To many problems and the M/F are to high and are probably going to go much higher now because of the foreclosures.


----------



## thheath (Aug 17, 2009)

nazclk said:


> To many problems and the M/F are to high and are probably going to go much higher now because of the foreclosures.



I guess on the other hand once the 300 weeks are sold to new owners they will be paying the M/F no less needed $ from the actual sale should help the bottomline.

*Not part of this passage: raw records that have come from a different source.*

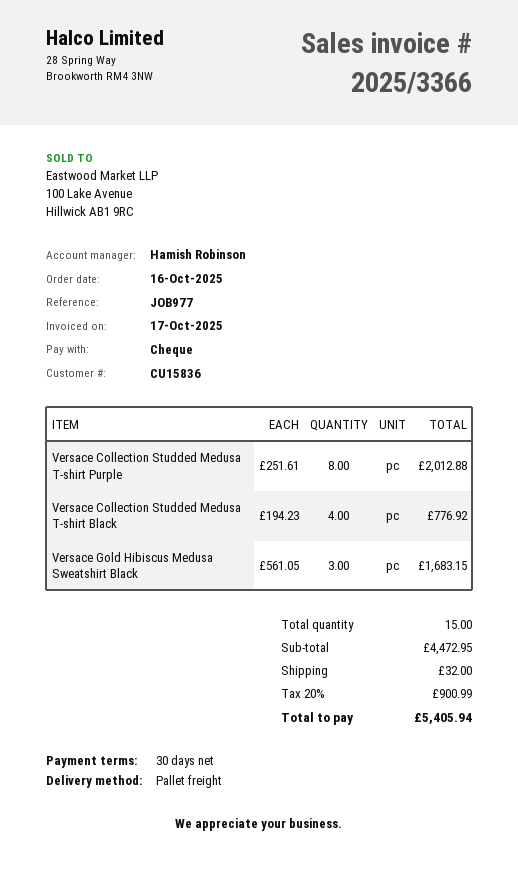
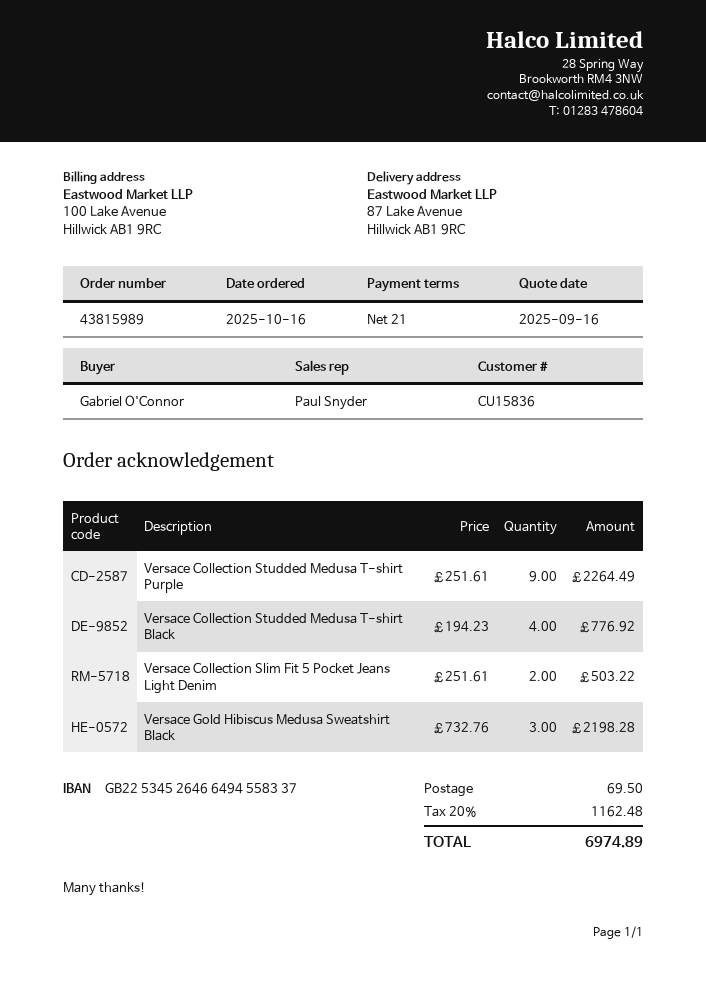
payment terms: 30 days -> 21 days
sales rep: Hamish Robinson -> Paul Snyder
Versace Collection Studded Medusa T-shirt Purple: 8 x 251.61 = 2012.88 -> 9 x 251.61 = 2264.49
Versace Gold Hibiscus Medusa Sweatshirt Black: 3 x 561.05 = 1683.15 -> 3 x 732.76 = 2198.28
Versace Collection Slim Fit 5 Pocket Jeans Light Denim: none -> 2 x 251.61 = 503.22
shipping: 32.00 -> 69.50
tax: 20% = 900.99 -> 20% = 1162.48
total: 5405.94 -> 6974.89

This might be an opportunity for people who own at the point to pick up additional weeks at a bargin price???


----------



## lv_maui (Aug 17, 2009)

thheath said:


> I guess on the other hand once the 300 weeks are sold to new owners they will be paying the M/F no less needed $ from the actual sale should help the bottomline.
> 
> This might be an opportunity for people who own at the point to pick up additional weeks at a bargin price???

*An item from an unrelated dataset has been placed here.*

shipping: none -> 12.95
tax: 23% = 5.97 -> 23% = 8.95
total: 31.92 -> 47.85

Can anyone help me with these questions:

1.  Most likely, who else will be bidding at the auction>  Diamond??
2.  What happens to unpaid maintenance fees and other late fees?  How can I tell what they are?  I assume that they are added on

3.  If you close with Old Republic, are your insurred/
4.  Can  Diamond charge you a large set up fee or transfer fee to become an owner in their system??


----------



## thheath (Aug 17, 2009)

You can read the legal notices of the sale at:

http://www.kauaiworld.com/classifieds/legals/legals/?start=51 

They are pdf files, 714794, 714795, 714793

The point of contact on legal notices is as follows:

"For further particulars, contact Danette Aiwohl or Tammi Broad at Preferred Contract Management, Inc. P.O. Box, Hilo, HI. 96721, Phone 800-935-6608"


----------



## nazclk (Aug 19, 2009)

*Foreclosures*

I bet you can still buy a week cheaper on ebay :whoopie:


----------



## post-it (Aug 19, 2009)

Just curious as to what the MF are at the Point.  Anyone know?


----------



## drivable (Aug 19, 2009)

post-it said:


> Just curious as to what the MF are at the Point.  Anyone know?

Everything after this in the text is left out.